A few weeks ago, a new report, “A New Climate for Peace: Taking Action on Climate and Fragility Risks,” commissioned by members of the G7 was released. The report identifies seven “compound climate-fragility risks” that threaten the future stability of communities and states worldwide.
The Guardian reported on the report’s release noting that while the report makes important recommendations, the tendency to point to a possible climate war, a la Mad Max, simplifies conflict too much. Fighting over resources isn’t new, and no doubt increasingly scarce resources have the potential to set more and more sparks, but there is also history and politics to account for. Case studies in the report point to current tension points, such as struggle over the Nile River’s ebb and flow which affects millions of people in countries that depend on the Nile for their water supply.
The private industry, as reported by the World Bank, seems to recognize that stable and healthy markets are good for business and are starting to get on board with creating a low-carbon market that will support economic growth and hopefully increase more stability in the future.
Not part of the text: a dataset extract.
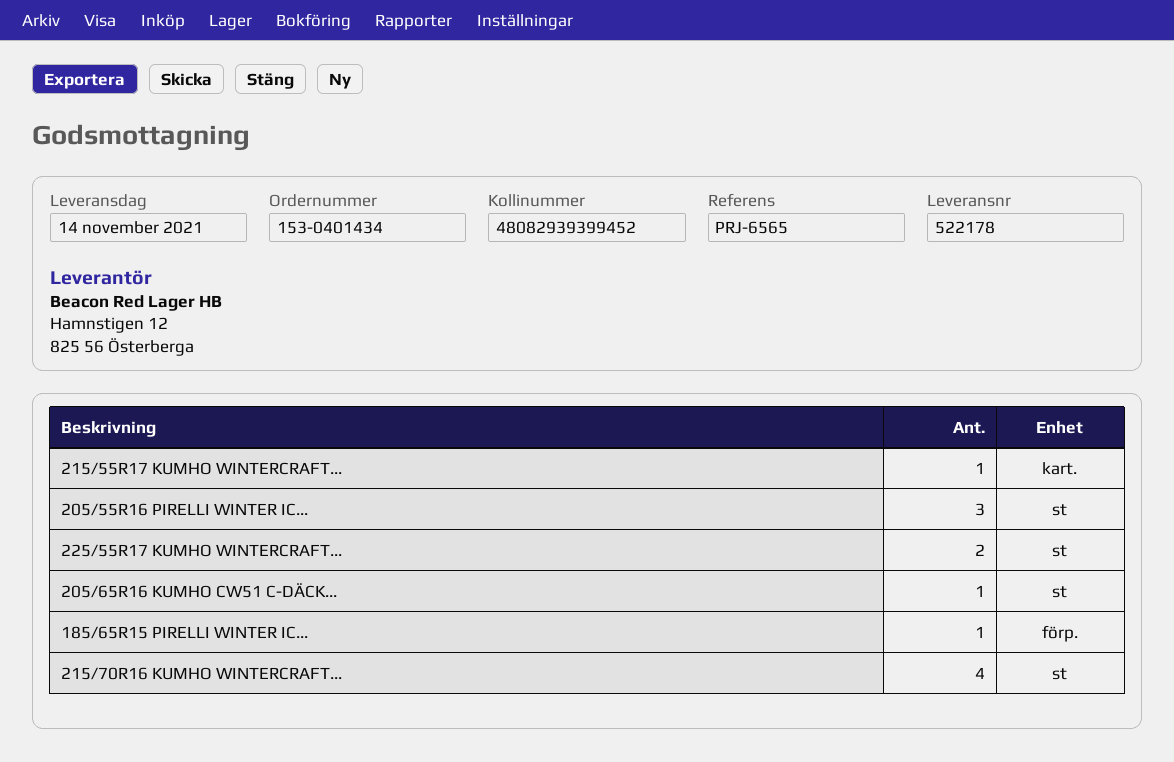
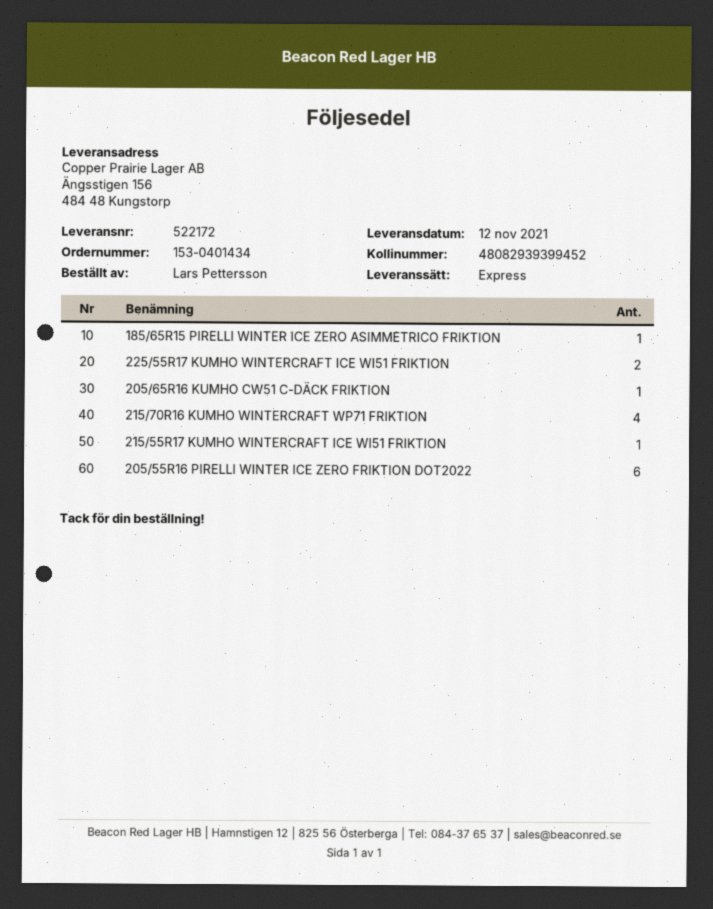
delivery note number: 522178 -> 522172
delivery date: 2021-11-14 -> 2021-11-12
205/55R16 PIRELLI WINTER IC...: 3 -> 6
Climate changes make it even more important that agricultural efforts outlined in the article “Energizing the Green Revolution in Africa” are put into play. It is becoming increasingly imperative that farmers be able to produce a maximum amount of crops per plot of land. While this has always been necessary, establishing strong agricultural production and markets will create more resilient communities globally. As noted in the G7 report, volatile food prices and provision is a likely outcome of climate change, so getting ahead of it will be important for communities most at risk.